Alors, que faire ? C’est la grande question qui se pose, et ce, pendant toute la durée du film. Où appeler à l’aide ? Comment porter plainte ? Comment, surtout, en finir avec cette nouvelle misogynie ? « Les policiers sont dépassés, répondent les réalisatrices, parce que le cyberharcèlement est difficile à démontrer, ce sont des cas complexes. » N’empêche qu’elles ont leur petite idée. C’est un film engagé après tout, et elles invitent aussi à l’engagement. Outre la sensibilisation, c’est légalement qu’il faut agir, travailler, s’activer, croient-elles.

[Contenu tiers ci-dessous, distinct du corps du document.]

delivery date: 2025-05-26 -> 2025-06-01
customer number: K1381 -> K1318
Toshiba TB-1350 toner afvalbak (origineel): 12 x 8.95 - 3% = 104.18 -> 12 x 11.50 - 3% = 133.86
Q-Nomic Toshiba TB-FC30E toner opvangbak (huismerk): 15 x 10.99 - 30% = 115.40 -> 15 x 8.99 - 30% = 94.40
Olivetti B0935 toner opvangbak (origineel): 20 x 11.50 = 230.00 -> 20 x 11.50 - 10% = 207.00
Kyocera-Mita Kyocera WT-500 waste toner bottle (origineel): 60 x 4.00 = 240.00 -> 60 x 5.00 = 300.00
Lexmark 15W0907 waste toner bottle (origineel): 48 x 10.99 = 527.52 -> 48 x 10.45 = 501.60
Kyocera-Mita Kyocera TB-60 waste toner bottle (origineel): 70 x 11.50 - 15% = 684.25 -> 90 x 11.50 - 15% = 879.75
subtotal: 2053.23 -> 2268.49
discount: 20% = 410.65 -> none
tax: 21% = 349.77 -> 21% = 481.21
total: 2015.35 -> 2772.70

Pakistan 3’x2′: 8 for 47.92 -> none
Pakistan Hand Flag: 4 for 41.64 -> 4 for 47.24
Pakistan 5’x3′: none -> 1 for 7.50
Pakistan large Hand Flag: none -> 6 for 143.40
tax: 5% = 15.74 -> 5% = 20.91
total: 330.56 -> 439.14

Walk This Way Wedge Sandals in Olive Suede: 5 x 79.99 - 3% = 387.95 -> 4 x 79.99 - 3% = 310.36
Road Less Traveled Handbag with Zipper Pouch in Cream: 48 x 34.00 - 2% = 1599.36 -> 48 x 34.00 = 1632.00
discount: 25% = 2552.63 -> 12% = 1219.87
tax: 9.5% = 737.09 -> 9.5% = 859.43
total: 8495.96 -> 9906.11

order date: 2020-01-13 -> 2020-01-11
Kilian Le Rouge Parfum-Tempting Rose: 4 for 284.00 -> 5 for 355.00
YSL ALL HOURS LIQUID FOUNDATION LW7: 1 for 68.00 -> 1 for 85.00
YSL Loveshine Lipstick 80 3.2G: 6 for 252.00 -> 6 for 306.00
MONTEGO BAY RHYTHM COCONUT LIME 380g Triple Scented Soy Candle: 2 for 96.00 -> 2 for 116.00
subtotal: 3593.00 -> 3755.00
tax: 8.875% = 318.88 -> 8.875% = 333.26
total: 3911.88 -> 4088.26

Comment ? En légiférant ce qui se dit sur les plateformes, pour que celles-ci soient tenues responsables de ce qu’elles diffusent. Et pénalisées, le cas échéant (comme en Allemagne, notamment). « On est convaincues qu’on peut changer les choses en conscientisant, en éduquant, et en légiférant. »

Je vous salue salope : la misogynie au temps du numérique sera en salle le 9 septembre.